• _Exercise instructions_: For each line below that includes the string "height", show the whole line.
═══ Listed records
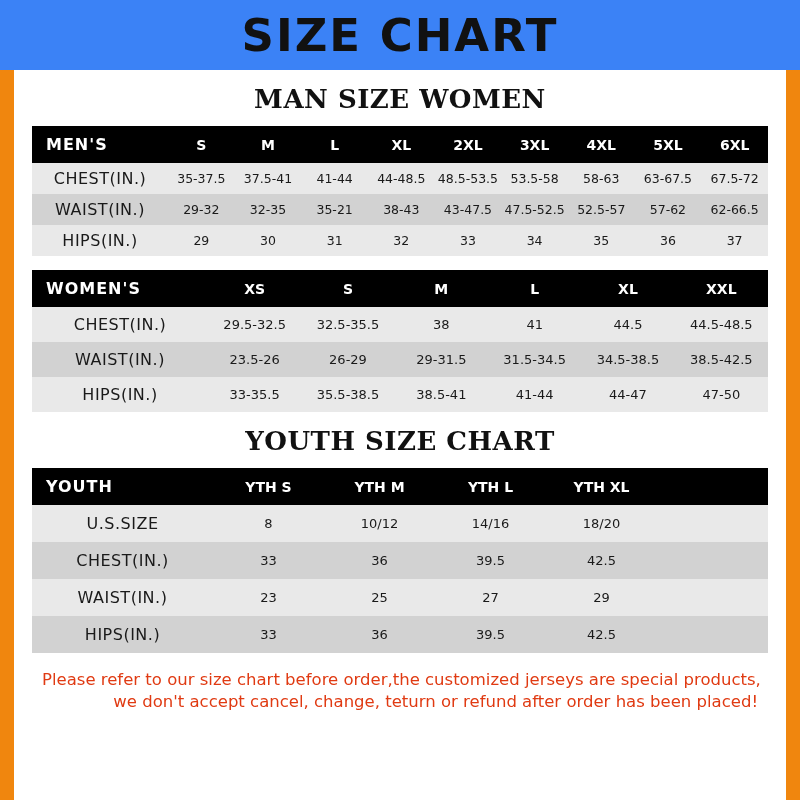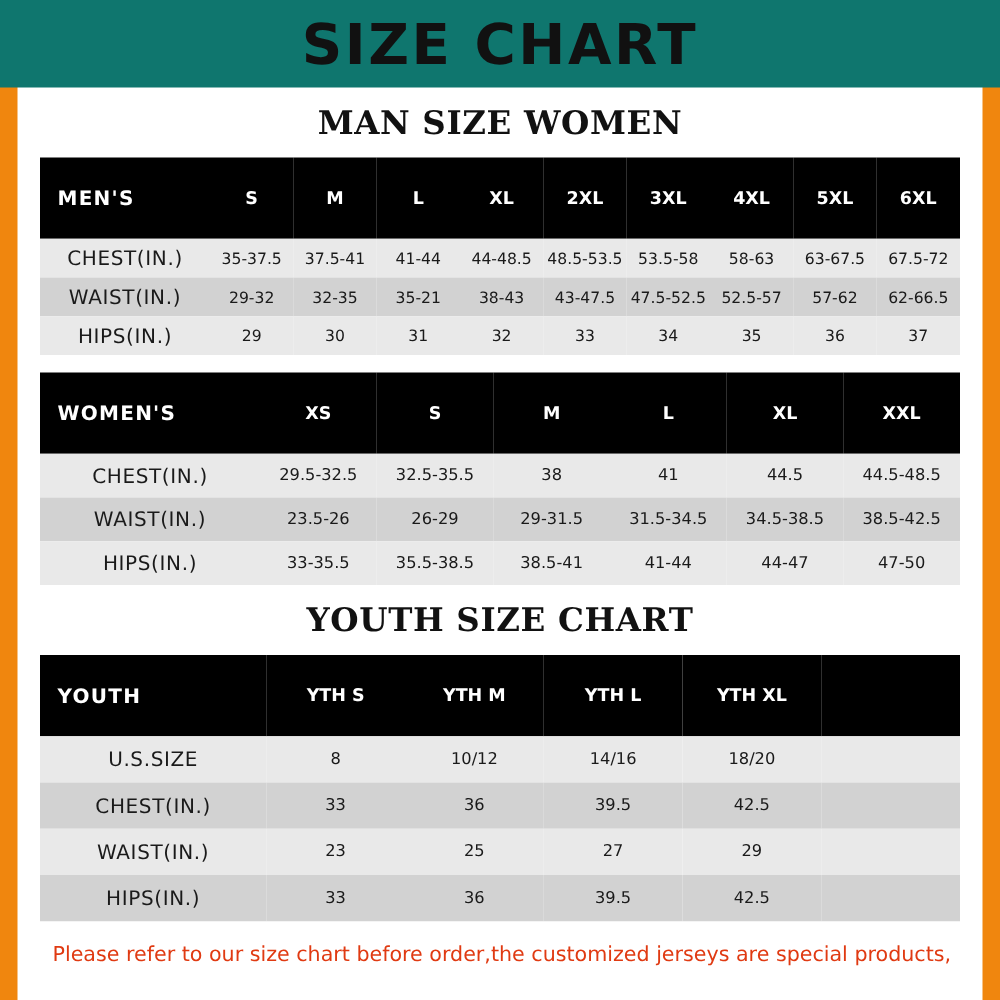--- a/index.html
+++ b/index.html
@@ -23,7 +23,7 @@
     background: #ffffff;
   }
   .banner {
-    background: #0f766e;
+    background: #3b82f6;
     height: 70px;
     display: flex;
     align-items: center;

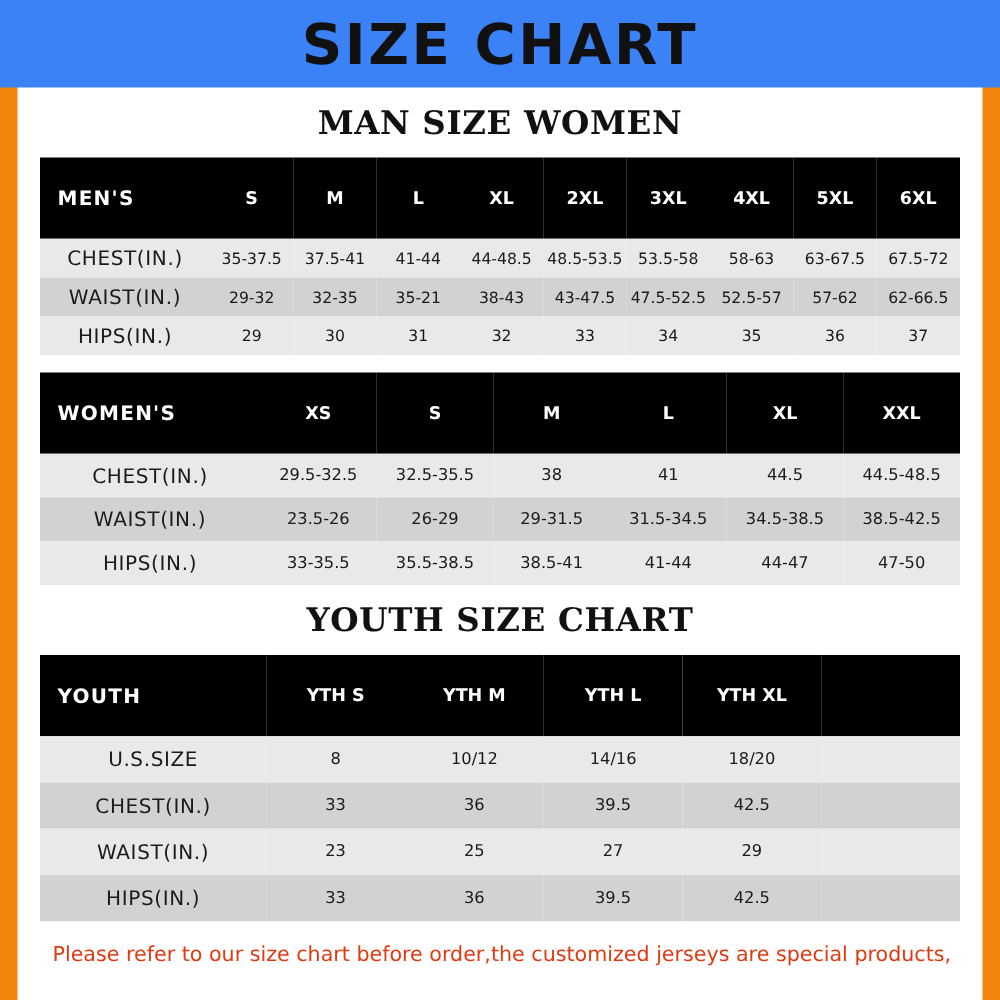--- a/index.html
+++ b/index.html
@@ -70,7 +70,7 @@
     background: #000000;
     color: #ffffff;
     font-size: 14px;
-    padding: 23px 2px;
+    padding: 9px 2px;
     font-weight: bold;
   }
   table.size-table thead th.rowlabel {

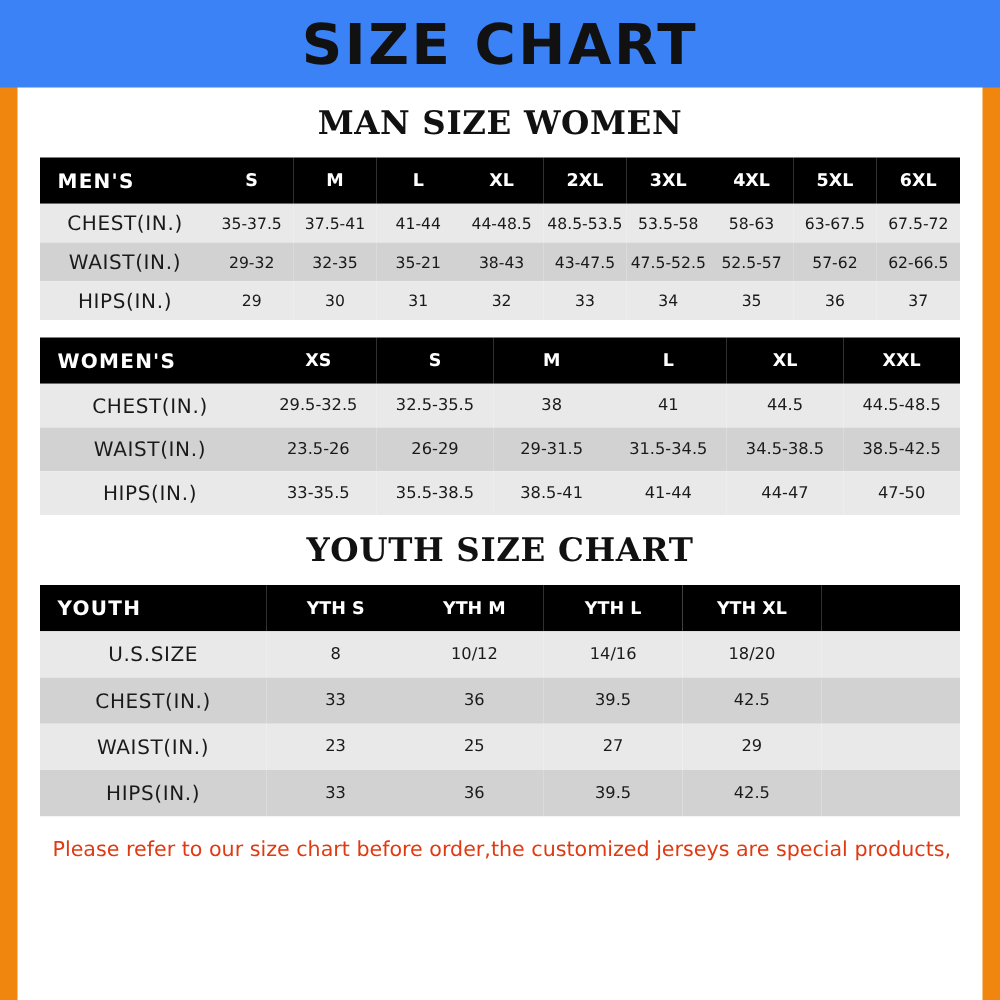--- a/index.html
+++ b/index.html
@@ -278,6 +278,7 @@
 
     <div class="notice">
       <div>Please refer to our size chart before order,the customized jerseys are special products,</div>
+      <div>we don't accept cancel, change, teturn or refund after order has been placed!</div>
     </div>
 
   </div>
══════
═══ Listed records
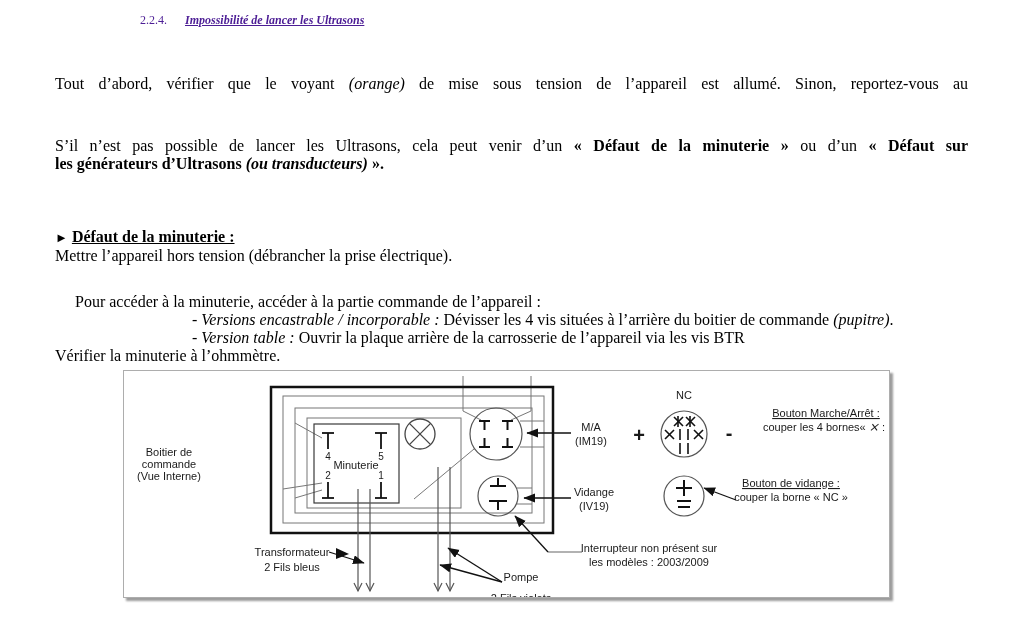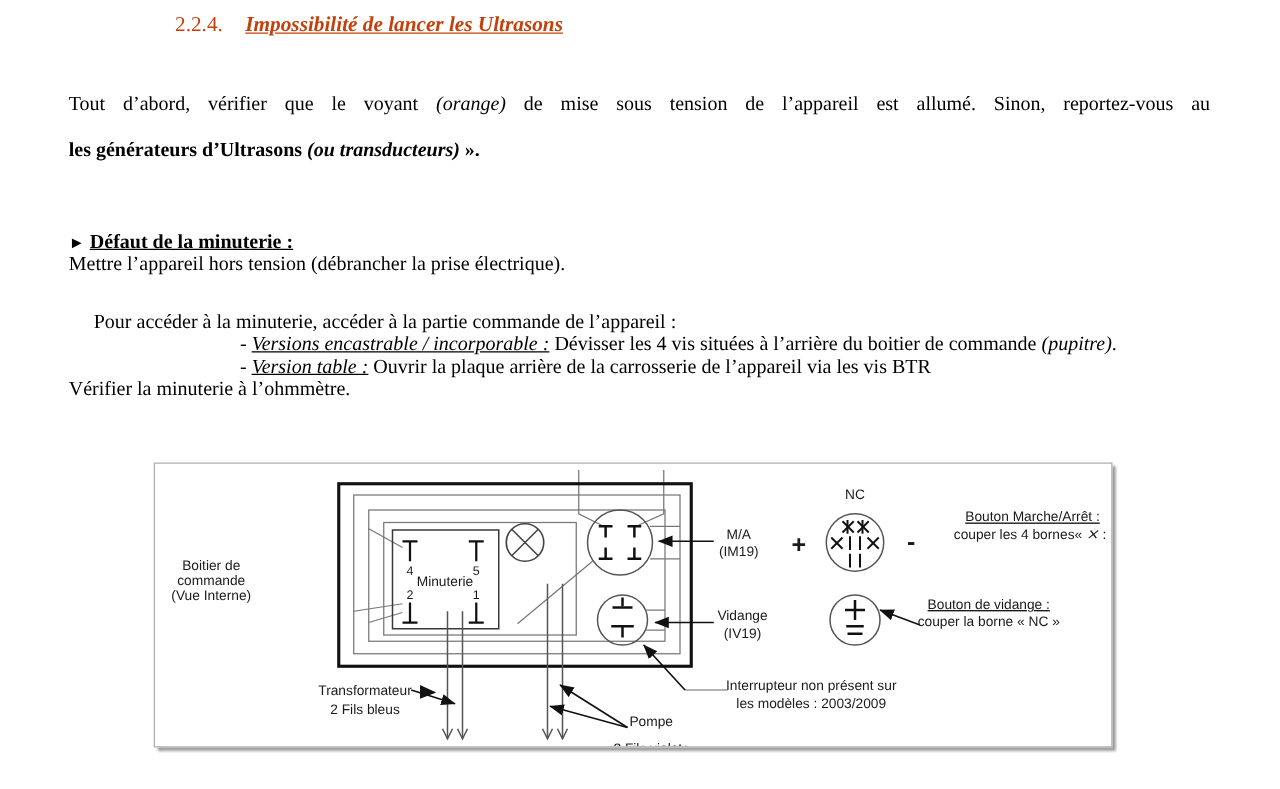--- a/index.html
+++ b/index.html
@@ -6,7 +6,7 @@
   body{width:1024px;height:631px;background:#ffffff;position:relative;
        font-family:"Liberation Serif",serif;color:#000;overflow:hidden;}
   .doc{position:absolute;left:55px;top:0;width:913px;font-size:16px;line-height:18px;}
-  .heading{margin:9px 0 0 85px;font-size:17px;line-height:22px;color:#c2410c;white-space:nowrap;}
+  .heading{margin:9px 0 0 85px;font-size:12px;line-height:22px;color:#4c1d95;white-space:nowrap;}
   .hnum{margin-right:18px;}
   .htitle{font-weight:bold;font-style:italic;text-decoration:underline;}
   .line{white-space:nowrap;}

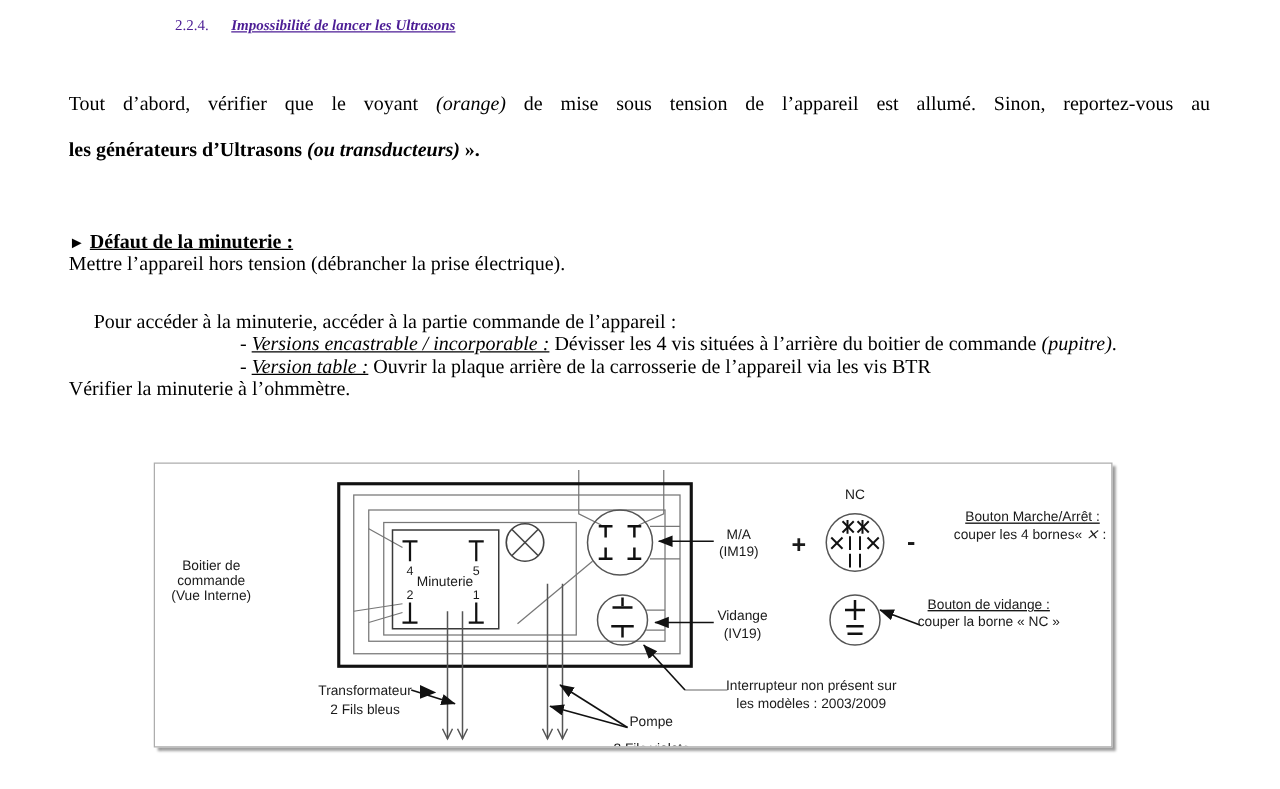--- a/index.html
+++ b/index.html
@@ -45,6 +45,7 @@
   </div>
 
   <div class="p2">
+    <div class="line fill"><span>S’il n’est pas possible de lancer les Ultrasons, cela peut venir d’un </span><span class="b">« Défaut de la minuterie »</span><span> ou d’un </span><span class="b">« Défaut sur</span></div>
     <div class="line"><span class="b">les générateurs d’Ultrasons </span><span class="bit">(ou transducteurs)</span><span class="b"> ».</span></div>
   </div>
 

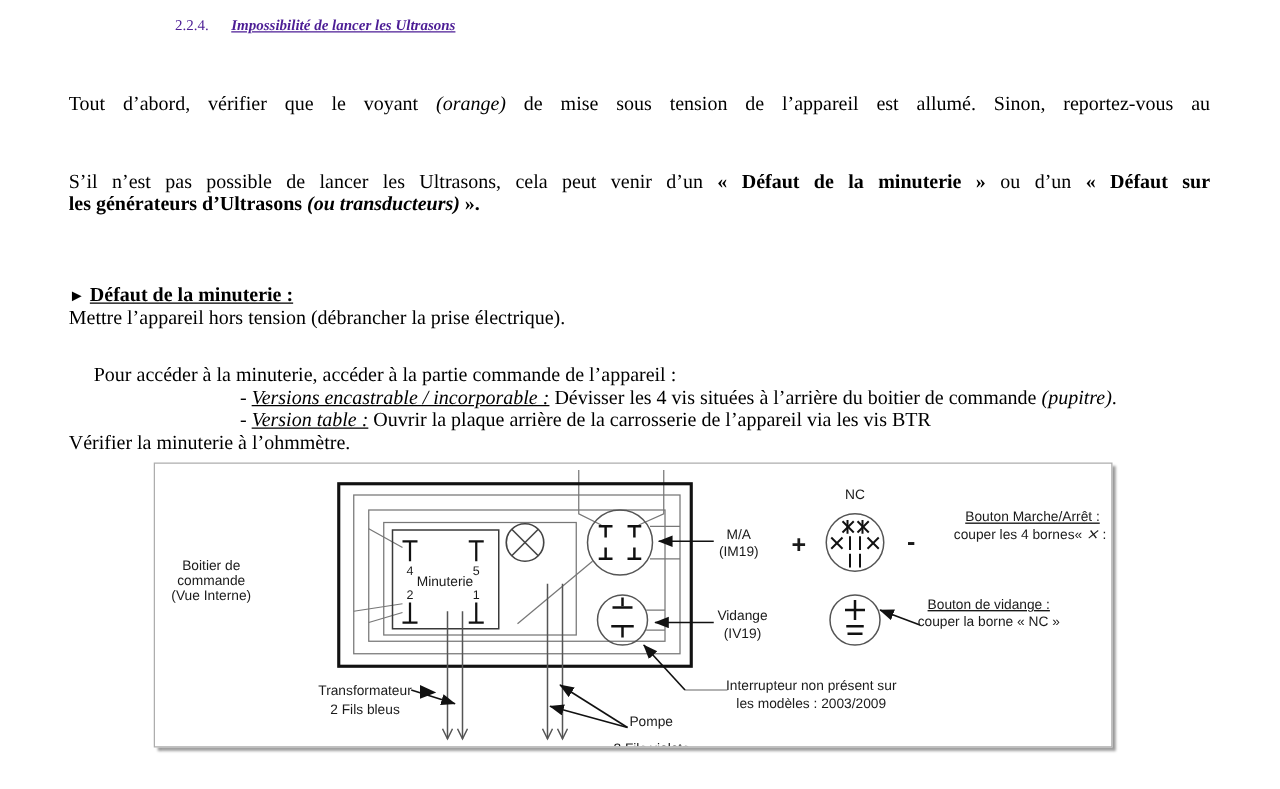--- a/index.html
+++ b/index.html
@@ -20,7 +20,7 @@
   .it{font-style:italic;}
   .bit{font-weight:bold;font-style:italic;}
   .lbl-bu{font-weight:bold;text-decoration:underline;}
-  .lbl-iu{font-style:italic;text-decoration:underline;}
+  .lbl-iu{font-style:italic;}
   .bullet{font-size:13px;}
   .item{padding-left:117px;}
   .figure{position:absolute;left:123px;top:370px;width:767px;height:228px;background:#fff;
══════
═══ Listed records
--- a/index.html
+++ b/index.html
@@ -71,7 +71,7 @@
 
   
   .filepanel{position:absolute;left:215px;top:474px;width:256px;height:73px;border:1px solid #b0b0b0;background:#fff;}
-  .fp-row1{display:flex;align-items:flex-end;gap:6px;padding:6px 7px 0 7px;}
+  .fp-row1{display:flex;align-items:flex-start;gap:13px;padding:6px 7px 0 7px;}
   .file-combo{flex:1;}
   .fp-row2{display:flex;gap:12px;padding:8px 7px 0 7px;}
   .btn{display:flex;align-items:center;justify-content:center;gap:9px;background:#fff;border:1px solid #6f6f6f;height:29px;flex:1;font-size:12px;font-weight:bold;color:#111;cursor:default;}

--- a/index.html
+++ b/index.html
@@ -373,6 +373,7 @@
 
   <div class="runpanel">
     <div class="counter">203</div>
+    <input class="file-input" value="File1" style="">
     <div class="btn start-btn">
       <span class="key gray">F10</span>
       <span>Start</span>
══════
• _Your response_:
     height: 70px;
   body{width:1024px;height:631px;background:#ffffff;position:relative;
   .doc{position:absolute;left:55px;top:0;width:913px;font-size:16px;line-height:18px;}
-  .heading{margin:9px 0 0 85px;font-size:17px;line-height:22px;color:#c2410c;white-space:nowrap;}
+  .heading{margin:9px 0 0 85px;font-size:12px;line-height:22px;color:#4c1d95;white-space:nowrap;}
   .figure{position:absolute;left:123px;top:370px;width:767px;height:228px;background:#fff;
   .filepanel{position:absolute;left:215px;top:474px;width:256px;height:73px;border:1px solid #b0b0b0;background:#fff;}
   .btn{display:flex;align-items:center;justify-content:center;gap:9px;background:#fff;border:1px solid #6f6f6f;height:29px;flex:1;font-size:12px;font-weight:bold;color:#111;cursor:default;}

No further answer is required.